Each line of data below must be printed exactly as written, with any pictures removed.

Version comparison data
--------

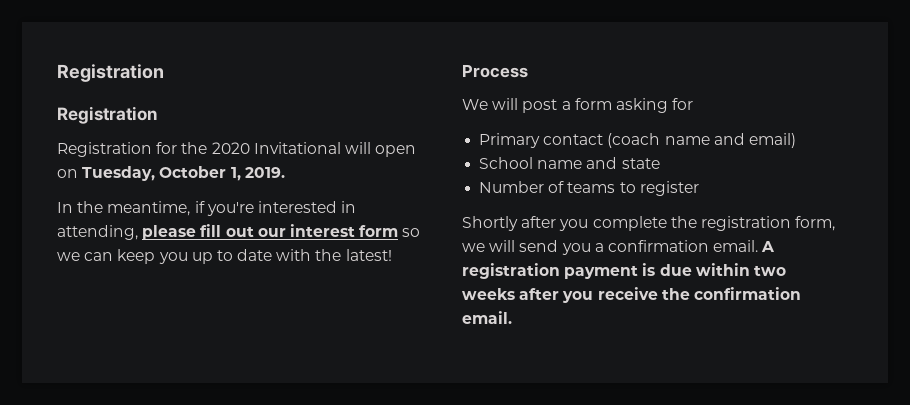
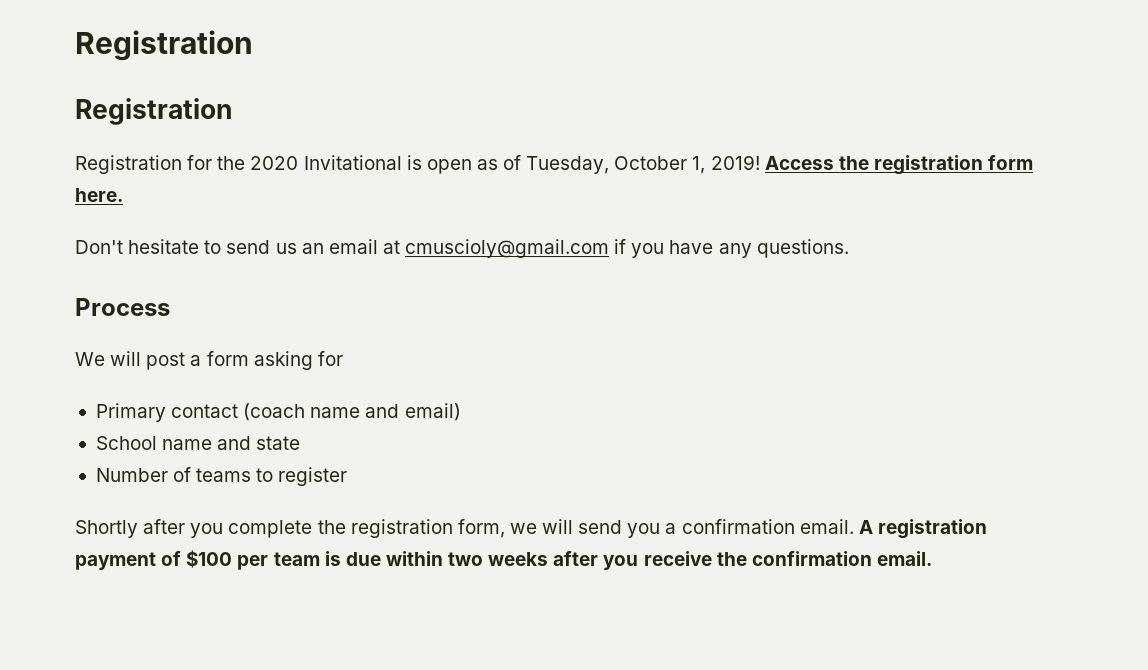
- Registration for the 2020 Invitational will open on Tuesday, October 1, 2019.
- In the meantime, if you're interested in attending, please fill out our interest form so we can keep you up to date with the latest!
+ Registration for the 2020 Invitational is open as of Tuesday, October 1, 2019! Access the registration form here.
+ Don't hesitate to send us an email at cmuscioly@gmail.com if you have any questions.
- A registration payment is due within two weeks after you receive the confirmation email.
+ A registration payment of $100 per team is due within two weeks after you receive the confirmation email.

--------

__YOUR SOLUTION__
- Registration for the 2020 Invitational will open on Tuesday, October 1, 2019.
- In the meantime, if you're interested in attending, please fill out our interest form so we can keep you up to date with the latest!
+ Registration for the 2020 Invitational is open as of Tuesday, October 1, 2019! Access the registration form here.
+ Don't hesitate to send us an email at cmuscioly@gmail.com if you have any questions.
- A registration payment is due within two weeks after you receive the confirmation email.
+ A registration payment of $100 per team is due within two weeks after you receive the confirmation email.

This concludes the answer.